KR20180093730A - Ink composition for three-dimensional printing and method for fabricating three-dimensional construct using the same - Google Patents

Abstract

Provided is a three-dimensional printing ink composition. According to the present invention, the three-dimensional printing ink composition contains a solvent, solid powder containing a binder, and oxide-based ceramic powder, wherein the content of the solid powder is 80-90 parts by weight with respect to 100 weight of the solvent, while the viscosity of the composition of 100-200 kMPa·sec. According to the present invention, it is possible to produce the three-dimensional printing ink composition having viscosity suitable to be applied to three-dimensional printing, by adjusting content and the composition of the ink composition, particular the binder.
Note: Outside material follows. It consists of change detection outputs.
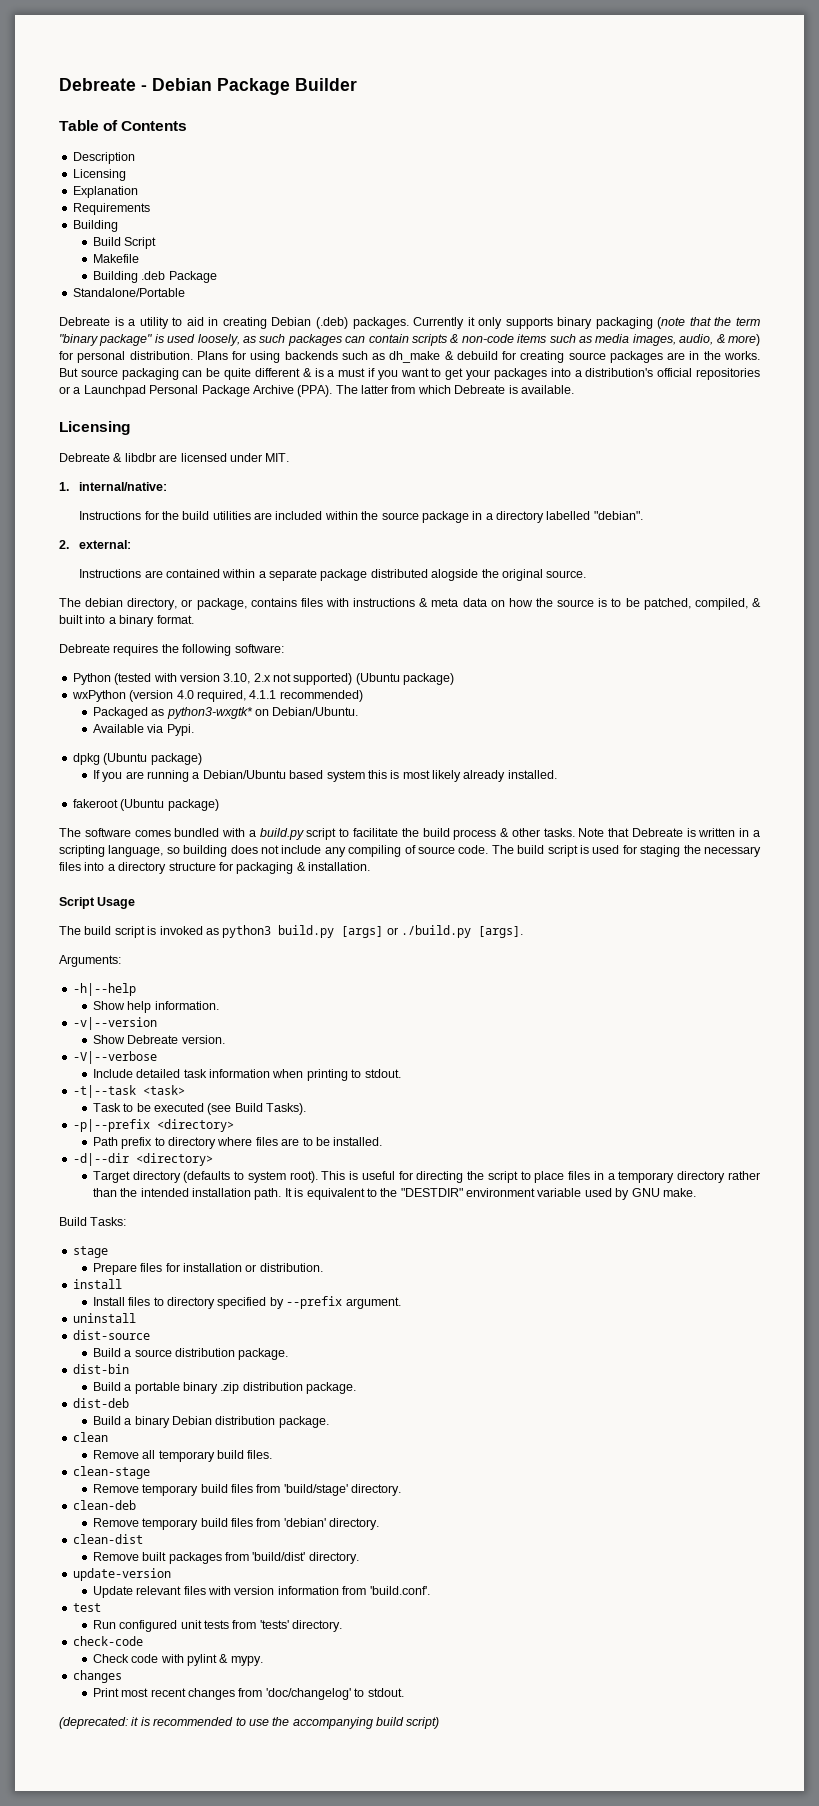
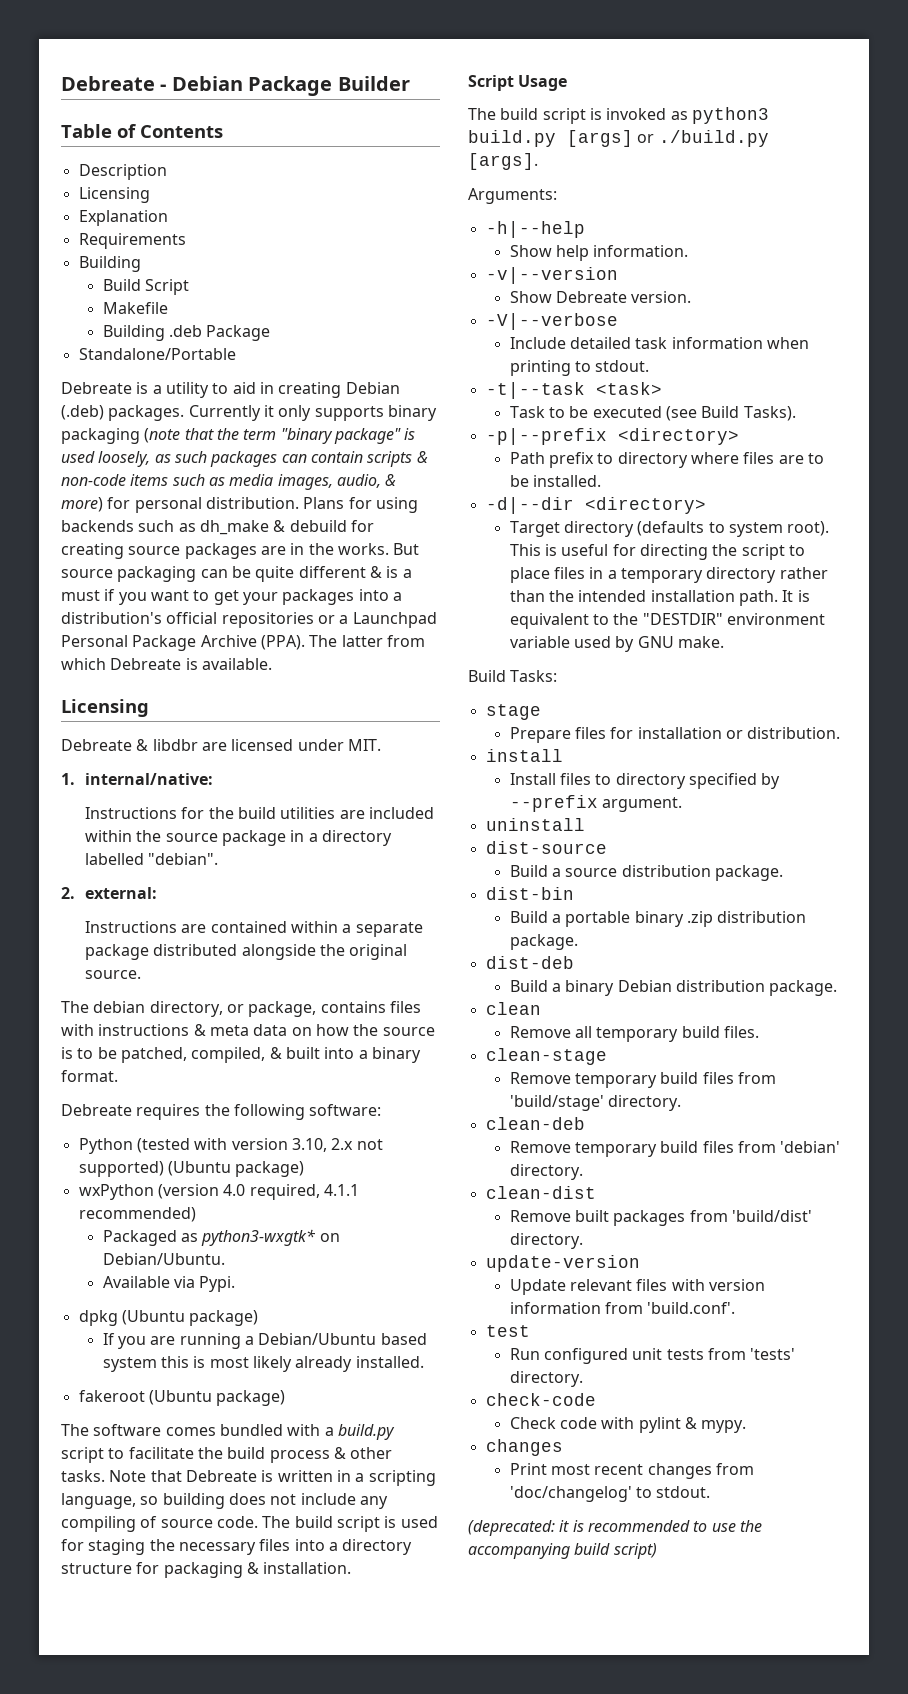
- Instructions are contained within a separate package distributed alogside the original source.
+ Instructions are contained within a separate package distributed alongside the original source.

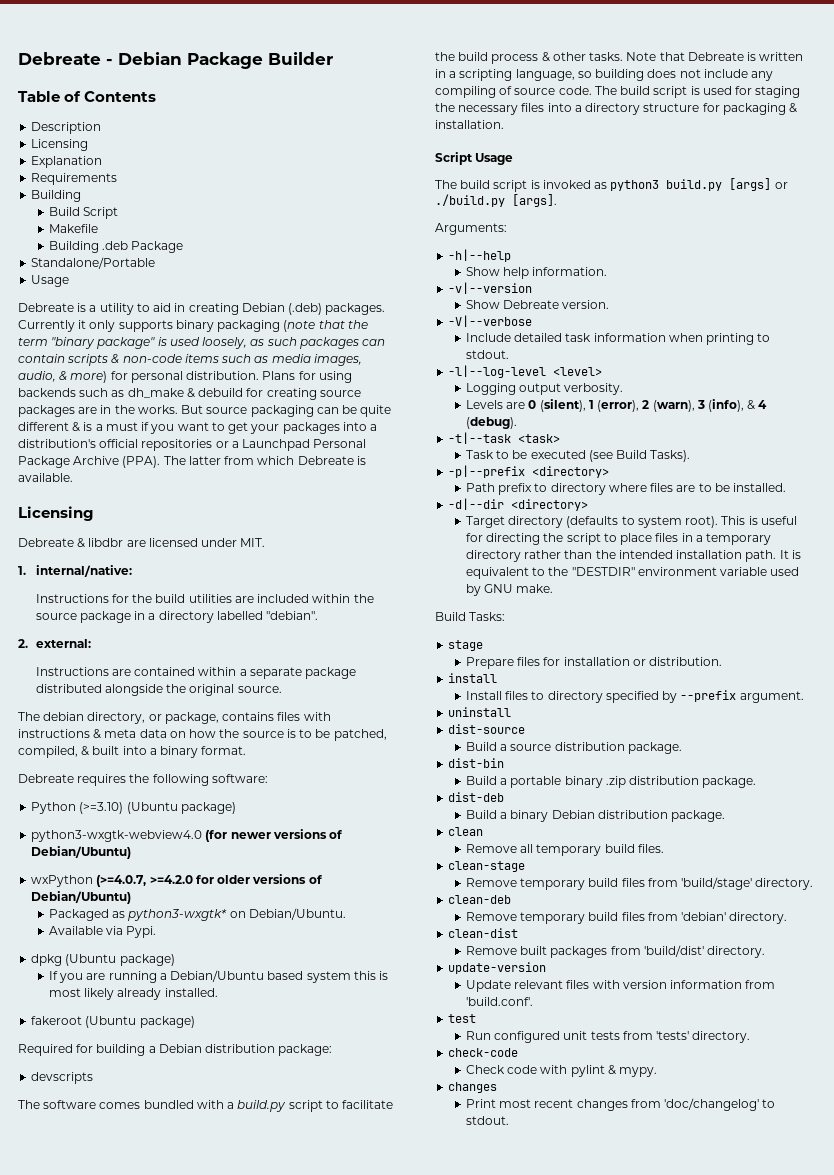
  Standalone/Portable
+ Usage
- Python (tested with version 3.10, 2.x not supported) (Ubuntu package)
- wxPython (version 4.0 required, 4.1.1 recommended)
+ Python (>=3.10) (Ubuntu package)
+ python3-wxgtk-webview4.0 (for newer versions of Debian/Ubuntu)
+ wxPython (>=4.0.7, >=4.2.0 for older versions of Debian/Ubuntu)
+ Required for building a Debian distribution package:
+ devscripts
+ -l|--log-level <level>
+ Logging output verbosity.
+ Levels are 0 (silent), 1 (error), 2 (warn), 3 (info), & 4 (debug).
- (deprecated: it is recommended to use the accompanying build script)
Accordingly, the ink composition can be used to produce a structure such as a metal cast scaffold which requires high strength.

Description

TECHNICAL FIELD [0001] The present invention relates to an ink composition for three-dimensional printing and a method for manufacturing a three-dimensional structure using the ink composition.

The present invention relates to an ink composition, and more particularly, to an ink composition for three-dimensional printing.
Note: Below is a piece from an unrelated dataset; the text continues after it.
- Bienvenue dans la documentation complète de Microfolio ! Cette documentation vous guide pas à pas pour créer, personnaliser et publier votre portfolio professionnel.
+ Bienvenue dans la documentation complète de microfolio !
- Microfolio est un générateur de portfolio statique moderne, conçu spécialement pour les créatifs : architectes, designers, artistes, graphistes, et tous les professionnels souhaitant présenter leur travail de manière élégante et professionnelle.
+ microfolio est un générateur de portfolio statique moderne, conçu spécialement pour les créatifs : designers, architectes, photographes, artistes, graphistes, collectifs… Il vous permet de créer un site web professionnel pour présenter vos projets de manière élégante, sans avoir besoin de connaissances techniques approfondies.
Three-dimensional (3-dimensional) printing refers to the production of three-dimensional objects using ink of a more specific material in a manner similar to conventional printers that print letters on paper.
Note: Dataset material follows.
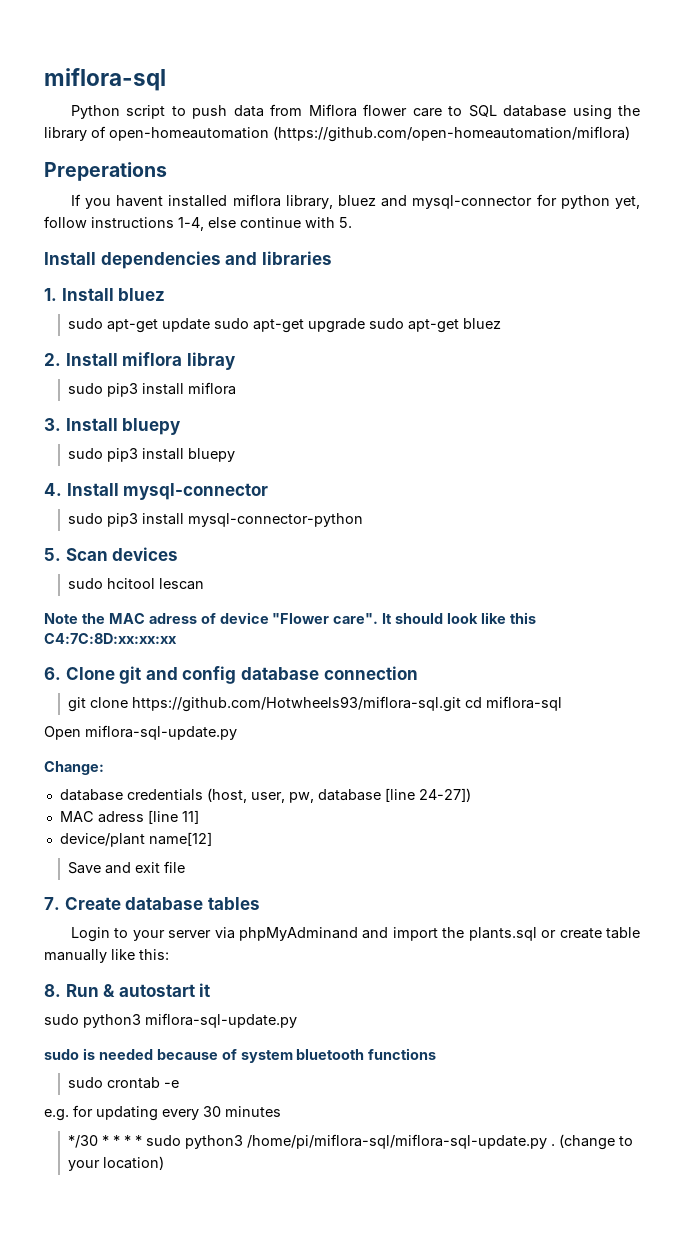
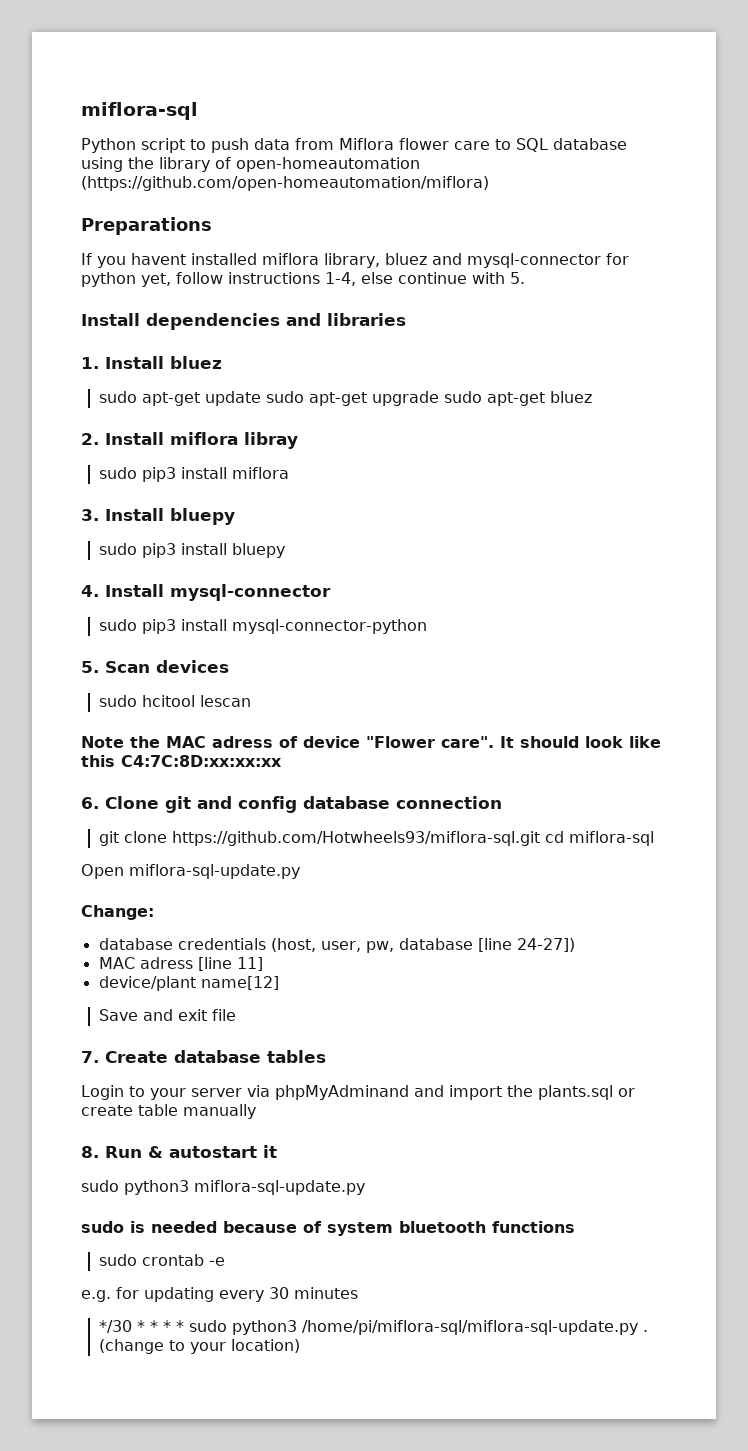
- Preperations
+ Preparations
- Login to your server via phpMyAdminand and import the plants.sql or create table manually like this:
+ Login to your server via phpMyAdminand and import the plants.sql or create table manually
The demand for 3D printing technology has been rapidly increasing in various fields, from household products such as toothbrushes and razors to heavy machinery manufacturing industries such as medical human models, automobiles, and aircraft parts.

Three-dimensional printing technology can be categorized into selective laser sintering (SLS) and fused deposition modeling (FDM) depending on the manufacturing method and material used. Selective laser sintering (SLS) is an object made by applying powder and hardening. Fused deposition modeling (FDM) is a method of extruding filaments made of plastics materials by heat and then solidifying them at room temperature.

Selective laser sintering (SLS) is a technique in which a laser is applied to only the part to be modeled after applying fine powder, and any material that can be sintered by laser from plastic to metal can be utilized But it is mainly used in industries requiring high precision because the equipment of 3D printer for selective laser sintering (SLS) is very expensive.

Therefore, currently popular three-dimensional printing technology can refer to fused deposition modeling (FDM) method which has merits such as low cost and easy accessibility. Usually fused deposition modeling (FDM) uses polymer filaments such as, for example, poly lactic acid and acrylonitrile-butadiene-styrene, which are thermoplastic When the material is heated at a high temperature, the viscosity becomes low and printing becomes possible. However, there are limitations in that it is difficult to apply the present invention to a wide range of fields because there are many restrictions on selection of a heterogeneous material which can be used by bonding with the thermoplastic polymer material. Further, there is a problem in that it is difficult to obtain a desired size shape due to a shrinkage problem that occurs when the filament material is cooled after being printed.

Due to these problems, extrusion-type three-dimensional printing technology and an ink composition suitable for the three-dimensional printing technology have been recently actively studied. Particularly, the viscosity of the ink composition that can be used for three- And thus the structural stability of the structure, homogeneity and strength of the component.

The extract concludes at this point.